The problem - Show all lines containing "padding" from the data below.

Data for the task -
^^^^^^^^^^^^^^^^

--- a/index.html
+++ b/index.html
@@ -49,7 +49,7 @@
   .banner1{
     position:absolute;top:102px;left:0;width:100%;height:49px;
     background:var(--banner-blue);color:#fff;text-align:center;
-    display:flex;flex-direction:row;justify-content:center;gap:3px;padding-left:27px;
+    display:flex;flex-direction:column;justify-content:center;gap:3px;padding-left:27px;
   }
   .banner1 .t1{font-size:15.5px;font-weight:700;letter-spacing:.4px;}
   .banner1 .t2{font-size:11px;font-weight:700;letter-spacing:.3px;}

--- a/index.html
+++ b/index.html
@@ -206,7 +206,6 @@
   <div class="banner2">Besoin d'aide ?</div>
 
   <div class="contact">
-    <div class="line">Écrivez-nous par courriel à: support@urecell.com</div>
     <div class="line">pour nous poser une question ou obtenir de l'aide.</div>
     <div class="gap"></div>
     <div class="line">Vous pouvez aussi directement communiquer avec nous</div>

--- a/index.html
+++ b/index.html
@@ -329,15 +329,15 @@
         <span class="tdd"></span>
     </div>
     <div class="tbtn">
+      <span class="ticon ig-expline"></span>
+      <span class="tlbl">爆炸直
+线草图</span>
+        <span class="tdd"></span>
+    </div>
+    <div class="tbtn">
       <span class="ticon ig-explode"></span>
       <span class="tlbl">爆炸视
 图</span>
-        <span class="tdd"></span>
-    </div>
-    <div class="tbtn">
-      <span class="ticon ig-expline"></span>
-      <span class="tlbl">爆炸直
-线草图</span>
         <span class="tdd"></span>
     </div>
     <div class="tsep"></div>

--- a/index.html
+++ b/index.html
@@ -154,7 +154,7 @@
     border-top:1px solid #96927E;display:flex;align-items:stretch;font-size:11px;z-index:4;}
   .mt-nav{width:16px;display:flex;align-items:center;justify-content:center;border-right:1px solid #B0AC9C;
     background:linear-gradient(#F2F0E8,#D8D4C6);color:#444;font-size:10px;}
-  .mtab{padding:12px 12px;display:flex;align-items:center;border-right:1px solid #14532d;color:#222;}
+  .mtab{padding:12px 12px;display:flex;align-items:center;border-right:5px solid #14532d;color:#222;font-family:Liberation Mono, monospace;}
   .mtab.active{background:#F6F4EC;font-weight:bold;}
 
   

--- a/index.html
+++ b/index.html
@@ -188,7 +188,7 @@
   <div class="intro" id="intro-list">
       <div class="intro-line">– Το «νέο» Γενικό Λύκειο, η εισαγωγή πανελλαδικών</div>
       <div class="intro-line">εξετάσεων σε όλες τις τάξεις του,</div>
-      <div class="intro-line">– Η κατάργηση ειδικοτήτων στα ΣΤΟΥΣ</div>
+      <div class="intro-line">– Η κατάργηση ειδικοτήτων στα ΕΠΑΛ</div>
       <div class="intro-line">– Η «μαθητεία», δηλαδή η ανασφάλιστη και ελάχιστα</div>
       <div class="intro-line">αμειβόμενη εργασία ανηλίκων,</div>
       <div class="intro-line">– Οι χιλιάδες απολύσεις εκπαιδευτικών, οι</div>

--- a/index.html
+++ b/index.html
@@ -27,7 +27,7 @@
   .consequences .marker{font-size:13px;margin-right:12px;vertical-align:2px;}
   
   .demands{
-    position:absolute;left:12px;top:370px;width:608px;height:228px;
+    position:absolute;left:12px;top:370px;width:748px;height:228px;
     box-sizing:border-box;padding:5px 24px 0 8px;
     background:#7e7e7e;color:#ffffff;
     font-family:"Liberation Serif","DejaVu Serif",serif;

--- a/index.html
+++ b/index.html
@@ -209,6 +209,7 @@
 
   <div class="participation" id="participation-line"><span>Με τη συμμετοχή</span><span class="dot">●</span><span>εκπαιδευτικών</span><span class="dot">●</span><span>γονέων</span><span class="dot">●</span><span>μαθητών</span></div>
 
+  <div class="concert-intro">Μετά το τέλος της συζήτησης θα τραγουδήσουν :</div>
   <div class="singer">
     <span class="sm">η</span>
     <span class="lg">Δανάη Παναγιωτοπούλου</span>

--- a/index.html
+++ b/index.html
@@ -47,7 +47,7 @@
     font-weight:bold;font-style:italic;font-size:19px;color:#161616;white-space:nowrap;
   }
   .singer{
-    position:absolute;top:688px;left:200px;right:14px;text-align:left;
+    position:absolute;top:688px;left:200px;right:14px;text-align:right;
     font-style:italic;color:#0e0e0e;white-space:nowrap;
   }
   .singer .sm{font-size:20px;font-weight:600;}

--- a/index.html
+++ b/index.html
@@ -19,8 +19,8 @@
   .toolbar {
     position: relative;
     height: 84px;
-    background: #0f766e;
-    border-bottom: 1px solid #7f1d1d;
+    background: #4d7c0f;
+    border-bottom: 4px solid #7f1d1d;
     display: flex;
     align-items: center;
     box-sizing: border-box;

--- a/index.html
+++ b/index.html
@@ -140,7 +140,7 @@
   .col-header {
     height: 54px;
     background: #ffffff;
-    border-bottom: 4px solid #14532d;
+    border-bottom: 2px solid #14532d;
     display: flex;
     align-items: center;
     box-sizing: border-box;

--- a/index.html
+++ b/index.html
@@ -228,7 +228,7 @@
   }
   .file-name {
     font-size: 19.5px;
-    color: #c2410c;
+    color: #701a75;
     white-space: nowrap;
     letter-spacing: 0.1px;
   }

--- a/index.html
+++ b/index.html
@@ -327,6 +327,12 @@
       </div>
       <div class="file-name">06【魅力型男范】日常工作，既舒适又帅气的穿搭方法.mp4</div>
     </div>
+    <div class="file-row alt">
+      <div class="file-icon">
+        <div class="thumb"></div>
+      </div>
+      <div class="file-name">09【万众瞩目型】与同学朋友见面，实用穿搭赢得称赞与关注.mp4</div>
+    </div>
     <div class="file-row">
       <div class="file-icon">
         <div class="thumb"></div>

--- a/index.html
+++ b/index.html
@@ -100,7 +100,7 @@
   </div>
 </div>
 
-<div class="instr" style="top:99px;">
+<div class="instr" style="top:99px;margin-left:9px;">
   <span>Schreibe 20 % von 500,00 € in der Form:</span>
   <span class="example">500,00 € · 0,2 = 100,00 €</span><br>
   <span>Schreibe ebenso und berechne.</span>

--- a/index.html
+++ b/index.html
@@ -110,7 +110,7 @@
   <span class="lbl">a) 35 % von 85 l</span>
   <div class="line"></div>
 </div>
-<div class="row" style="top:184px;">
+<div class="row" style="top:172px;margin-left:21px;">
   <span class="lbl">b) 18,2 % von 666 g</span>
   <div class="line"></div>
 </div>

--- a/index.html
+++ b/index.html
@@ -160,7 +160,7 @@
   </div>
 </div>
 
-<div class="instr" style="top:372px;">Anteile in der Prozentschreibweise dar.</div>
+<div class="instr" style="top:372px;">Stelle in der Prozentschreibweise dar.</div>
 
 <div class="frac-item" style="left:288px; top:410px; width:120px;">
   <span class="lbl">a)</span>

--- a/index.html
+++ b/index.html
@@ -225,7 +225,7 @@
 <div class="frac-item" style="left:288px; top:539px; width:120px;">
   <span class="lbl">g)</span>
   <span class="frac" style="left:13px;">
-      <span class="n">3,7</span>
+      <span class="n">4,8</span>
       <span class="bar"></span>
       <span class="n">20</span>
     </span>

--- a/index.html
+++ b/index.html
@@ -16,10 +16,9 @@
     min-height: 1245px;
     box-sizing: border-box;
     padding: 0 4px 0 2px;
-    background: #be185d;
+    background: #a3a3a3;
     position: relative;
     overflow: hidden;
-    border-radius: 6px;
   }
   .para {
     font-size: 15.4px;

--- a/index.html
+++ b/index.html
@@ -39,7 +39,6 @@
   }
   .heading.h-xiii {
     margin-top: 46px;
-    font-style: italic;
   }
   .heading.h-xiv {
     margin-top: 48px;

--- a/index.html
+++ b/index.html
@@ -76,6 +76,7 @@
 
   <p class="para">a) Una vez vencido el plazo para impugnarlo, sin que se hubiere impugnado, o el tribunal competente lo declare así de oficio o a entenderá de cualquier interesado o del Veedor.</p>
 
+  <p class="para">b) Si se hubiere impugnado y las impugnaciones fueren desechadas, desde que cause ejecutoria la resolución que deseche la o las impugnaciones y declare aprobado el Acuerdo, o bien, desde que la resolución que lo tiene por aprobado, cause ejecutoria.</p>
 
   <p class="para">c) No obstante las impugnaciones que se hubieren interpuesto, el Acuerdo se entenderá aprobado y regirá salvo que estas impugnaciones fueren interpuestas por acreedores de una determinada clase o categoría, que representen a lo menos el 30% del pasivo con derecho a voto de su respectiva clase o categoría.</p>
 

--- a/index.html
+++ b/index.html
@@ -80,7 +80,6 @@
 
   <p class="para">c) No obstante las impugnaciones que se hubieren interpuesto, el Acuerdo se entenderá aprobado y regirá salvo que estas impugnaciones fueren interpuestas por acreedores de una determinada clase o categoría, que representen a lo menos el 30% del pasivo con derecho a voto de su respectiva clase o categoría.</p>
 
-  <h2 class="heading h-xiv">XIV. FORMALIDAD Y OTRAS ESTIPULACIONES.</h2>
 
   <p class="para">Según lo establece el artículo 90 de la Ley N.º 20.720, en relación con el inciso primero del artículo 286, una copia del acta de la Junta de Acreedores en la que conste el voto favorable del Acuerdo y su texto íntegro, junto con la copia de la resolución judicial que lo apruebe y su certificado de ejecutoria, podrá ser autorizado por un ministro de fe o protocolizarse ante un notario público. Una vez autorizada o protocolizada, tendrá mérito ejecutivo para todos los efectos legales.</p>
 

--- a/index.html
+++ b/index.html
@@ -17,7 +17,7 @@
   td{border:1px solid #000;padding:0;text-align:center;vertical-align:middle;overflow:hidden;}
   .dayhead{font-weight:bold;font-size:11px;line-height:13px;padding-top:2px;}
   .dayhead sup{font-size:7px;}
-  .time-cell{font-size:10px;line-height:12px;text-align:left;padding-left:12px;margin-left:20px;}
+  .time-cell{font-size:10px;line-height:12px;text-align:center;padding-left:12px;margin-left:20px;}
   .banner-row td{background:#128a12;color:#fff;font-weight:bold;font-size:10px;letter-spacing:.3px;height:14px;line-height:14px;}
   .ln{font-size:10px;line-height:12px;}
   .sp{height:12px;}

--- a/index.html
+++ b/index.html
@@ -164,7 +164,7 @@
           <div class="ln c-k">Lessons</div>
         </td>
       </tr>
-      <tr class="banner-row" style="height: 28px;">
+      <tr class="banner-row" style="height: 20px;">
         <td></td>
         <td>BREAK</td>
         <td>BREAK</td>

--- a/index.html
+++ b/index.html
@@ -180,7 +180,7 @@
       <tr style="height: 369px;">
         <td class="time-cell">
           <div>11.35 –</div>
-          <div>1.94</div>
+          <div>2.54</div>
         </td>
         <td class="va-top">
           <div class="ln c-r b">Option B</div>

^^^^^^^^^^^^^^^^

Exercise response -
-    display:flex;flex-direction:row;justify-content:center;gap:3px;padding-left:27px;
+    display:flex;flex-direction:column;justify-content:center;gap:3px;padding-left:27px;
-  .mtab{padding:12px 12px;display:flex;align-items:center;border-right:1px solid #14532d;color:#222;}
+  .mtab{padding:12px 12px;display:flex;align-items:center;border-right:5px solid #14532d;color:#222;font-family:Liberation Mono, monospace;}
     box-sizing:border-box;padding:5px 24px 0 8px;
     padding: 0 4px 0 2px;
   td{border:1px solid #000;padding:0;text-align:center;vertical-align:middle;overflow:hidden;}
   .dayhead{font-weight:bold;font-size:11px;line-height:13px;padding-top:2px;}
-  .time-cell{font-size:10px;line-height:12px;text-align:left;padding-left:12px;margin-left:20px;}
+  .time-cell{font-size:10px;line-height:12px;text-align:center;padding-left:12px;margin-left:20px;}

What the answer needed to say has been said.